======== DATASET EXTRACT
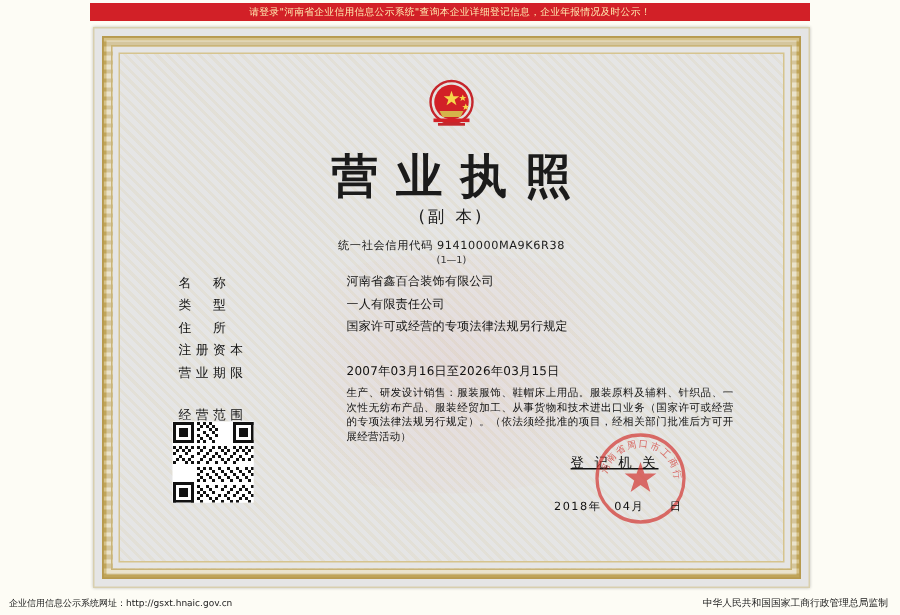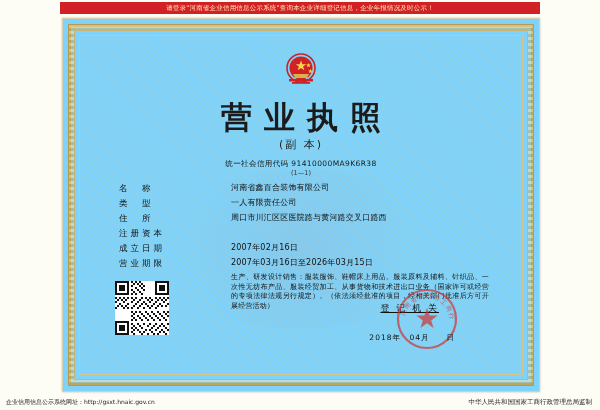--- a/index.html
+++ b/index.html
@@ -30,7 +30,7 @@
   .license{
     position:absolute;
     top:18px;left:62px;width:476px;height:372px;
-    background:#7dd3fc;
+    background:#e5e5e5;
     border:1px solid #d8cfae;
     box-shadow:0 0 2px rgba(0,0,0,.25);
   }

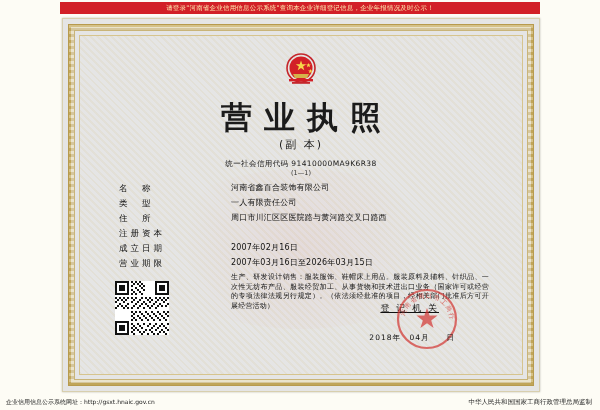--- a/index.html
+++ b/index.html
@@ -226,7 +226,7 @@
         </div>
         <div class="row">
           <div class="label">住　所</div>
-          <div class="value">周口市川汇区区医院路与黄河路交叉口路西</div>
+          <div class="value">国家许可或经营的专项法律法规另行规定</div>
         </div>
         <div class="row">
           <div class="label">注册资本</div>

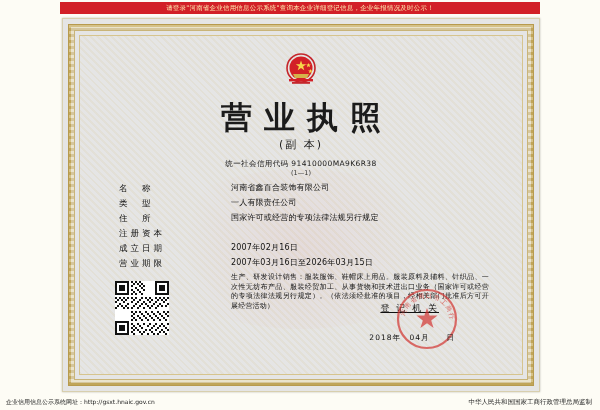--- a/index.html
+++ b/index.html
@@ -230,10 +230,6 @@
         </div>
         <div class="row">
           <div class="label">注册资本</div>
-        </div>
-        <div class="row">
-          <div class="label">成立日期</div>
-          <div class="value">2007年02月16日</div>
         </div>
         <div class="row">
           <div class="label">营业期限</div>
================
**EXERCISE DESCRIPTION:**
The copy should hold exactly the lines from the one containing "border:1px solid #d8cfae;" through the final line of the records above, both ends included, and no picture.

**EXERCISE ANSWER:**
     border:1px solid #d8cfae;
     box-shadow:0 0 2px rgba(0,0,0,.25);
   }

--- a/index.html
+++ b/index.html
@@ -226,7 +226,7 @@
         </div>
         <div class="row">
           <div class="label">住　所</div>
-          <div class="value">周口市川汇区区医院路与黄河路交叉口路西</div>
+          <div class="value">国家许可或经营的专项法律法规另行规定</div>
         </div>
         <div class="row">
           <div class="label">注册资本</div>

--- a/index.html
+++ b/index.html
@@ -230,10 +230,6 @@
         </div>
         <div class="row">
           <div class="label">注册资本</div>
-        </div>
-        <div class="row">
-          <div class="label">成立日期</div>
-          <div class="value">2007年02月16日</div>
         </div>
         <div class="row">
           <div class="label">营业期限</div>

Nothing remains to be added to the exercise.